Mayumi Enokibara, Damian Zamorano (como “el poeta”) y Nicole Stalker ofrecieron un pas de trois ejecutado con una precisión admirable.
Después de un primer intermedio, se presentó “Rubíes”, que incluye un juguetón pas de deux y un papel para una “muchacha alta” imposible de ignorar.

Cameron Catazaro en “Diamantes”, de “Joyas”, coreografía de George Balanchine (fotografía de REN Media, cortesía del Miami City Ballet).
El casting es perfecto: Taylor Naturkas y Alexander Peters son encantadores en el pas de deux y las piernas de Dawn Atkins —interpretando a una divertida “sirena” heredera de Marlene Dietrich y Cyd Charisse, rodeada de admiradores— son un tesoro.

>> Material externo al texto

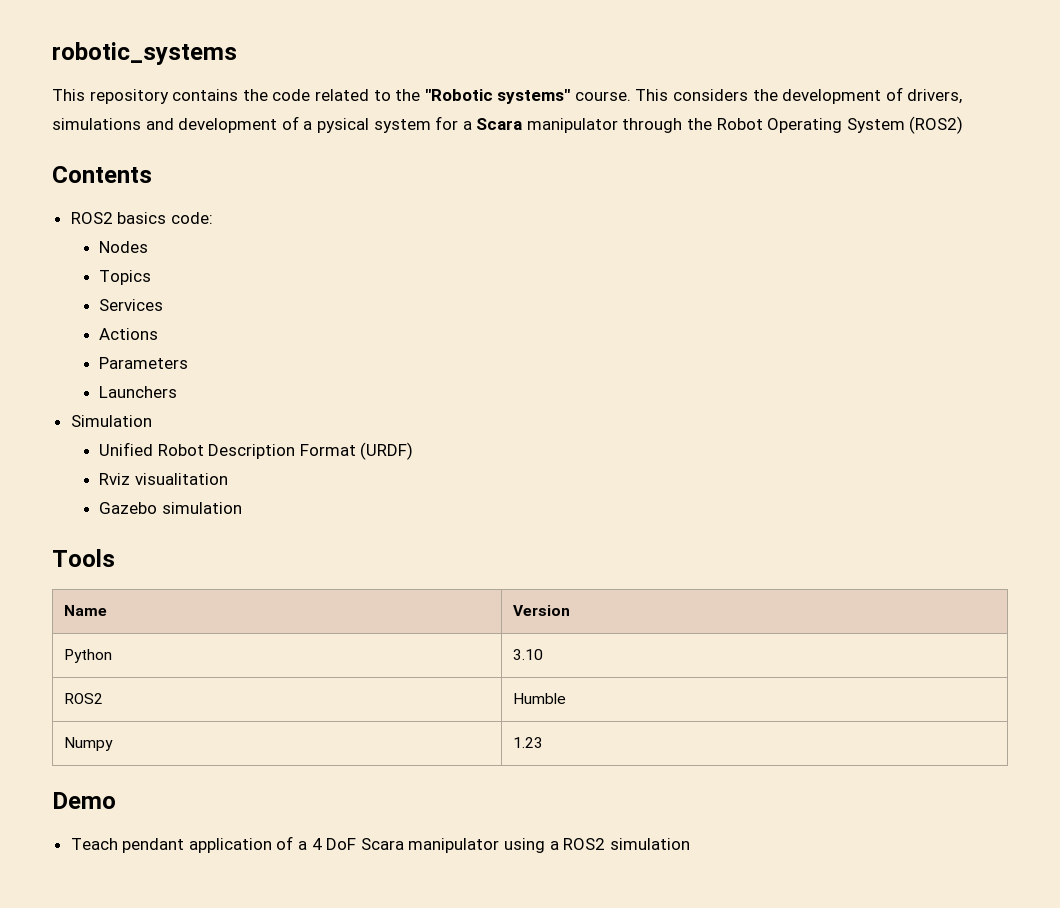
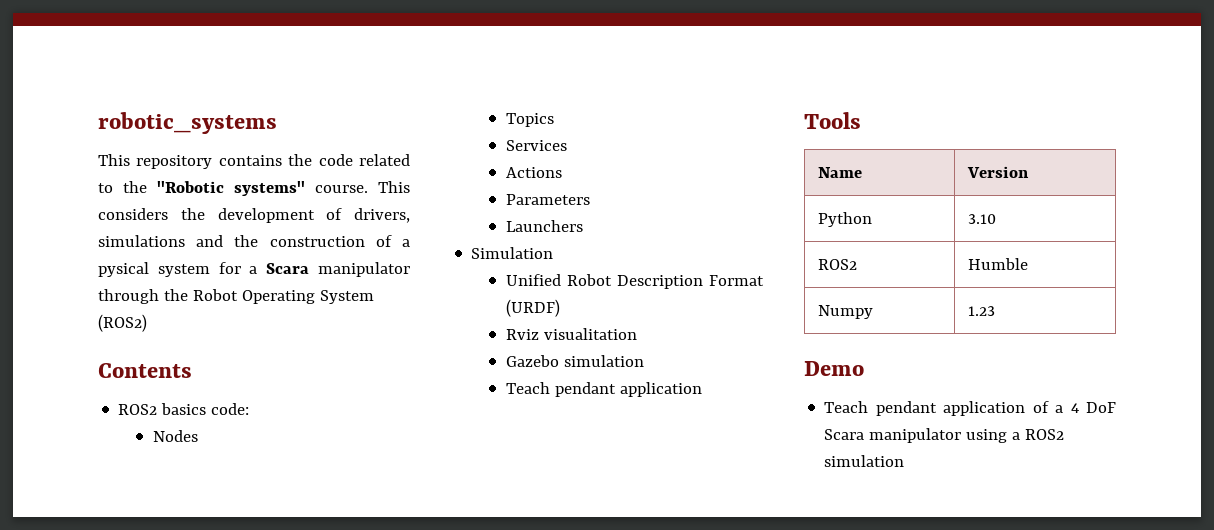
[178,118,278,133] development -> [234,235,365,247] the construction
(242, 508) none -> [505,382,702,397] // Teach pendant application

Por su parte, en “Diamantes”, los aristócratas Hannah Fisher y Cameron Catazaro son la viva expresión de la majestuosidad.

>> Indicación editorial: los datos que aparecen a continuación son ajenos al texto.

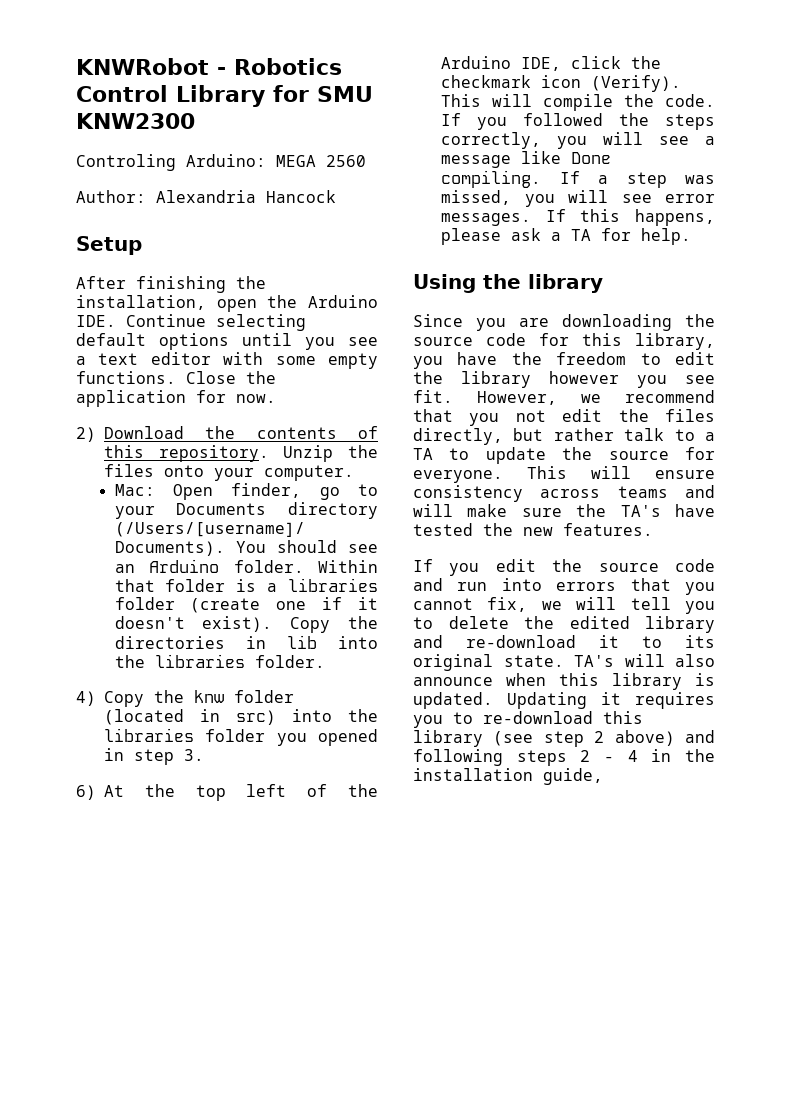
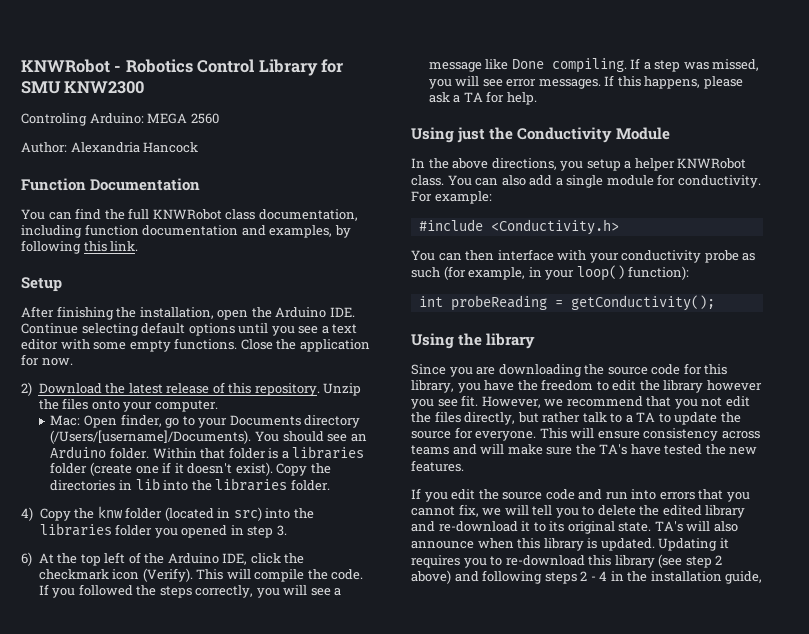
(336, 196) none -> [21,178,201,191] [21,208,358,221] [21,224,351,238] [21,240,139,254] // Function Documentation // You can find the full KNWRobot class documentation, including function documentation and examples, by following this link.
[256,427,337,439] contents -> [128,383,210,394] latest release
(691, 236) none -> [411,127,671,143] [411,158,747,171] [411,174,761,188] [411,191,492,204] [418,219,619,235] [411,249,756,263] [411,265,690,281] [418,295,715,311] // Using just the Conductivity Module // In the above directions, you setup a helper KNWRobot class. You can also add a single module for conductivity. For example: // #include <Conductivity.h> // You can then interface with your conductivity probe as such (for example, in your loop() function): // int probeReading = getConductivity();

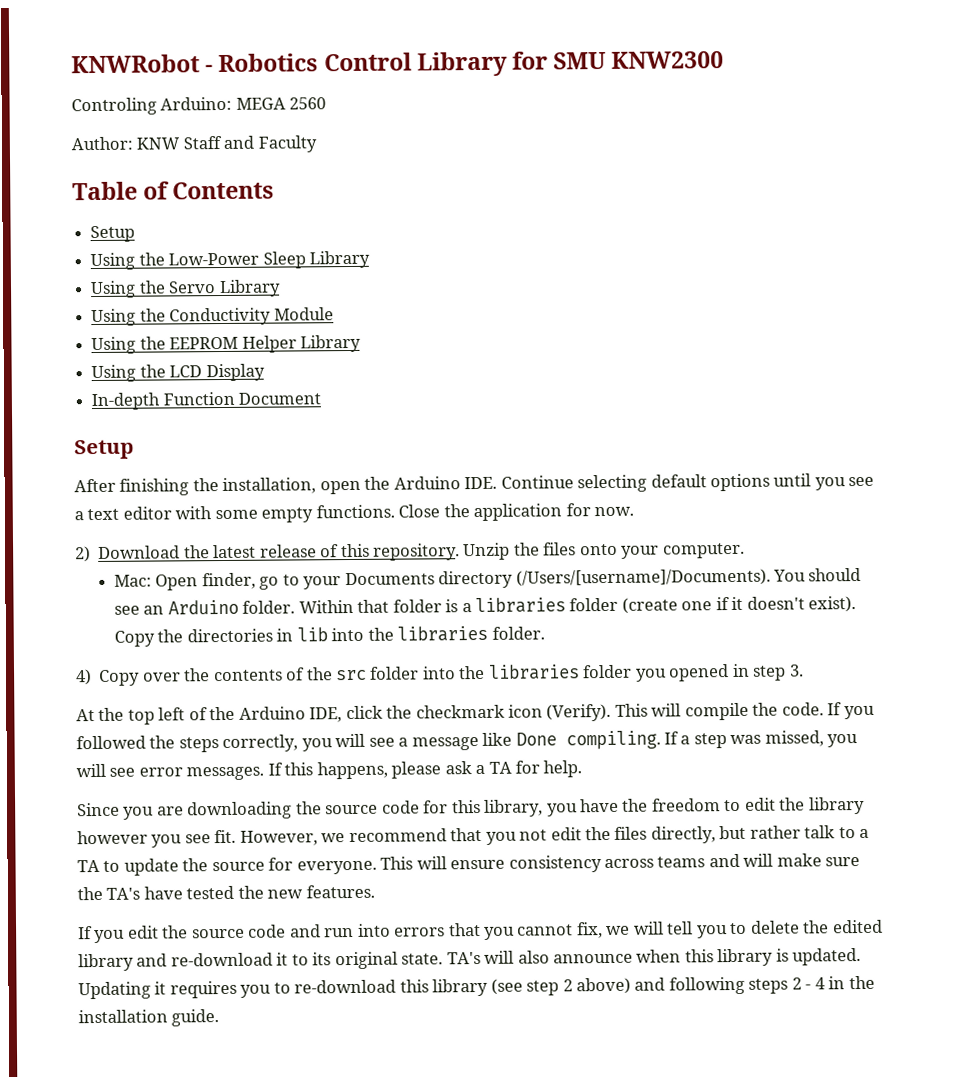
[70,142,199,153] [21,178,201,191] [21,208,358,221] [21,224,351,238] [21,240,139,254] Alexandria Hancock // Function Documentation // You can find the full KNWRobot class documentation, including function documentation and examples, by following this link. -> [136,135,317,153] [72,181,275,201] [90,225,136,243] [90,250,370,271] [90,279,281,299] [91,307,334,327] [91,334,361,355] [91,363,265,383] [91,391,322,411] KNW Staff and Faculty // Table of Contents // Setup // Using the Low-Power Sleep Library // Using the Servo Library // Using the Conductivity Module // Using the EEPROM Helper Library // Using the LCD Display // In-depth Function Document
[74,506,262,521] the knw folder (located in src) -> [142,666,420,682] over the contents of the src folder
[21,552,32,566] 6) -> (804, 670) none
[411,127,671,143] [411,158,747,171] [411,174,761,188] [411,191,492,204] [418,219,619,235] [411,249,756,263] [411,265,690,281] [418,295,715,311] [411,333,536,349] // Using just the Conductivity Module // In the above directions, you setup a helper KNWRobot class. You can also add a single module for conductivity. For example: // #include <Conductivity.h> // You can then interface with your conductivity probe as such (for example, in your loop() function): // int probeReading = getConductivity(); // Using the library -> (583, 769) none
[725,571,763,584] guide, -> [171,1009,220,1027] guide.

Cada una de las secciones de “Juegos” es ovacionada con entusiasmo y sus solistas salen al proscenio para responder al aplauso insistente de los espectadores que se han levantado de sus asientos.
Al día siguiente, asistir a la presentación de la “Carmen” de Anabelle López Ochoa era una cita obligada al enterarnos de que la función iba a contar con música en vivo, algo que, de manera inexplicable e imperdonable, le fue negado durante la temporada de su estreno mundial, en abril del año pasado.

Taylor Naturkas (Micaela) y Stanislav Olshanskyi (Don José) en “Carmen”, coreografía de Annabelle López Ochoa (fotografía de REN Media, cortesía del Miami City Ballet).
La música en vivo en el ballet es fundamental para que se ajuste en tiempo real a la interpretación de los bailarines.
Disfrutar del trabajo de una orquesta que permite a los bailarines sentir y expresar la música con su propia dinámica interpretativa es uno de los grandes placeres que proporciona la danza escénica.
La orquesta, a todas luces ampliada y bajo la batuta de la Dra. Laura Joella, como directora invitada, era todo lo que “Carmen” necesitaba para consolidarse como una propuesta exitosa.
Las actuaciones de aquellos que formaron parte del elenco original en personajes creados especialmente para ellos (Dawn Atkins como Carmen, Stanislav Olshanskyi como Don José y Taylor Naturkas como Micaela) se notaron enriquecidas y los que no interpretaron sus personajes esa primera noche (Steven Loch como el Destino, Ethan Rodrigues como Escamillo y Chase Swatosh como Zuñiga) tuvieron ahora la oportunidad de dejar su impronta en ellos.
En este contexto, sobresalieron la desenvoltura melodramática de la versátil Taylor Naturkas y la habilidad de Ethan Rodrigues para dotar de inefable humanidad a un personaje esencialmente caricaturesco.

Dawn Atkins (Carmen) y Steven Loch (El Destino) en “Carmen”, coreografía de Annabelle López Ochoa (fotografía de REN Media, cortesía del Miami City Ballet).
Definitivamente, este tercer programa de temporada de Miami City Ballet mostró a una compañía que explora la diversificación con conocimiento de causa.
A juzgar por la respuesta del público en las dos funciones que reseñamos y por el número de espectadores que comentaban haber asistido a la función del día anterior o tener planeado regresar al día siguiente, presentar un programa con ofertas alternativas parece ser una estrategia muy prometedora.